Ternyata istri Al Muwafaq saat itu tengah ngidam. Al Muwafaq lantas keluar rumah dan mencari sumber aroma masakan tersebut. Dan memang, sungguh dari aromanya saja telah terbayang betapa lezatnya masakan tersebut.
Sampailah ia dirumah salah seorang janda beranak pinak yang tengah memasak di dapurnya. Tanpa berkata panjang lebar, ia segera mengutarakan maksud kedatangannya untuk meminta sedikit saja masakan janda tersebut.
“Sekali-kali janganlah engkau meminta masakan ini. Karena aku tak akan memeberikannya.” ujar si janda yang menolak mentah-mentah permintaan Al Muwafaq. Al Muwafaq pun tak patah arang, ia menawarkan akad jual-beli kepada si janda agar rela menjual masakannya meski dengan harga berapapun.
Namun sekali tidak tetaplah tidak. Janda itu tetap bergeming. Menolak dengan keras segala penawaran yang diajukan oleh Al Muwafaq. Al Muwafaq pun terheran, mengapa wanita ini begitu kokoh tak mau memberikan barang sedikit saja hasil dari olahannya.
Karena Al Muwafaq begitu memaksa dan wanita itu pun telah kehabisan kata untuk menolaknya. Akhirnya sang janda berkata,
“Sungguh, makanan ini tak kan kuberikan kepadamu. Karena bagiku ini halal, sedang bagimu ini hukumnya haram.”
Al Muwafaq semakin bingung dengan ujaran si janda tersebut. Mengapa makanan selezat itu bisa haram hukunya bagi Al Muwafaq. Oh ternyata, janda tersebut merupakan orang yang amat fakir nan miskin. Sedang dalam tanggungannya terdapat beberapa anak yang lemas kelaparan.
Ya, mereka telah berhari-hari tak makan. Bahkan mereka sekeluarga terancam mati kelaparan. Hingga akhirnya, ketika sang janda tengah menyusuri jalan, ia melihat bangkai keledai kaku terkapar di pinggiran. Kemudian ia pun mengambilnya dan kemudain jadilah masakan yang kini tengah diperdebatkan.
Al Muwafaq lantas merasa iba, ia segera berjalan gontai berbalik arah menuju ke rumahnya.

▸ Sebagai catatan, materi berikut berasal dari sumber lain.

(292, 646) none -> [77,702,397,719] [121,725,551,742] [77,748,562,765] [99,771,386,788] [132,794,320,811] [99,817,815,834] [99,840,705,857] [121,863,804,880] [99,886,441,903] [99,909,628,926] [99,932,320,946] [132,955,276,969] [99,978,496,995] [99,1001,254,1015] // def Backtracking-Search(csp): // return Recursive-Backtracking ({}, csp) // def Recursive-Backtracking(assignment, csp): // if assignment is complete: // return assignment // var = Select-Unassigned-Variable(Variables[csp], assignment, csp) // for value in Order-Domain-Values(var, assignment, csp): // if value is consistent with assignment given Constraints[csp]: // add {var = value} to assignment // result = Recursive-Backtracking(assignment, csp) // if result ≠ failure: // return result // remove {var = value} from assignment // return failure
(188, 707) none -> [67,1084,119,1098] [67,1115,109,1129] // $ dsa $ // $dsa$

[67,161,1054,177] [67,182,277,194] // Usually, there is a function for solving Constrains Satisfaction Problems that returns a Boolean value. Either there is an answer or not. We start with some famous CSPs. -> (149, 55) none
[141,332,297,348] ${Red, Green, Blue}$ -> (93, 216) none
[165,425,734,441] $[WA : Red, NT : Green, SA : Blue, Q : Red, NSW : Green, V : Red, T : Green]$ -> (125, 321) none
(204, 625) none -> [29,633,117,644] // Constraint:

Ia ambil sekantong uang dirham yang tadinya ia rencanakan sebagai dana perjalanan ibadah hajinya. Ia tak menghiraukan tentang kegagalan naik haji yang telah lama ia dambakan. Baginya kebatalannya demi menolong kehidupan si janda beserta anaknya lebih penting ketimbang impiannya untuk menyempurnakan rukun islam yang ke lima.
Ia lantas kembali ke kediaman si janda dengan membawa sekantong uang dirhamnya. Ia meminta agar uang ini dimanfaatkan untuk si janda sebagai modal untuk membuka usaha. Hingga nantinya kehidupan anak-anaknya dapat terjamin dan janda pun tak sampai terpaksa mengolah bangkai keledai demi melangsungkan kehidupan mereka.
“Masya Allah… ternyata akibat amal itulah engkau menjadi sebab diterimanya 700 ribu jamaah haji di tahun ini” ujar Ibnu Mubarok yang terharu mendengar kisah Al Muwafaq. Al Muwafaq yang tak mengerti maksud Ibnu Mubarok pun terlhat kebingungan,
“Apa maksud dari ujaranmu, wahai orang yang mendatangiku secara tiba-tiba?”
Ibnu Mubarok akhirnya menjelaskan tentang mimpi yang telah ia alami. Seketika itu juga Al Muwafaq tersungkur sujud bahagia, dengan mata basah terharu akan karunia Allah yang maha besarnya.
(Ulin Nuha Karim)
-Dikisahkan oleh Pengasuh Ponpes. Sirojuth Tholibin Brabo, Grobogan, Jawa Tengah dalam momen pengajian KItab Tafsir Jalalain.